Problem to work on
I'd like the data beneath this line reproduced exactly, without any of its images.

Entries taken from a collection
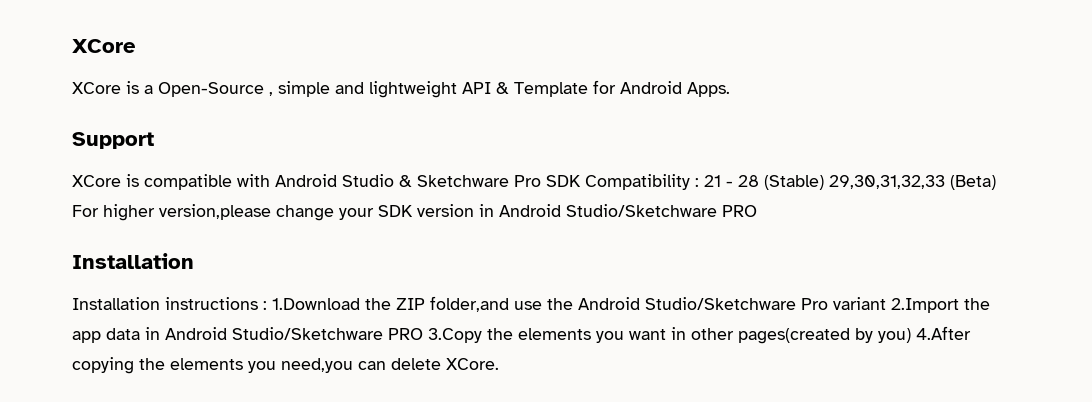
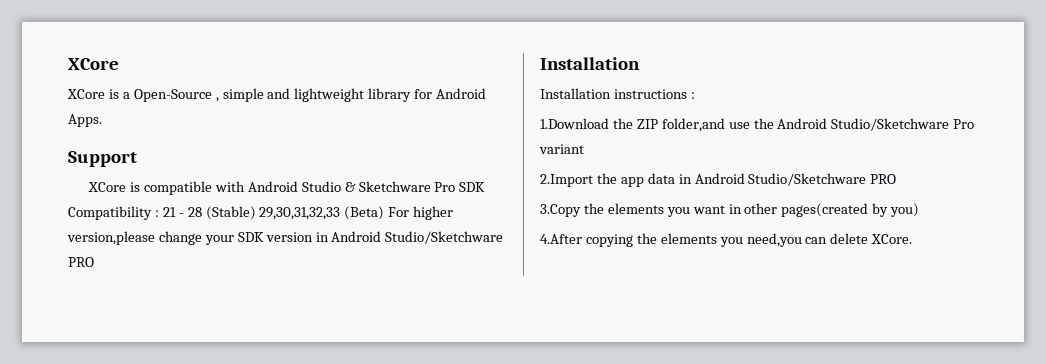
[462,82,588,97] API & Template -> [368,88,412,102] library
(267, 305) none -> (695, 95) //
(886, 303) none -> (584, 149) //
(423, 334) none -> (897, 179) //
(911, 335) none -> (920, 210) //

Answer area
[462,82,588,97] API & Template -> [368,88,412,102] library
(267, 305) none -> (695, 95) //
(886, 303) none -> (584, 149) //
(423, 334) none -> (897, 179) //
(911, 335) none -> (920, 210) //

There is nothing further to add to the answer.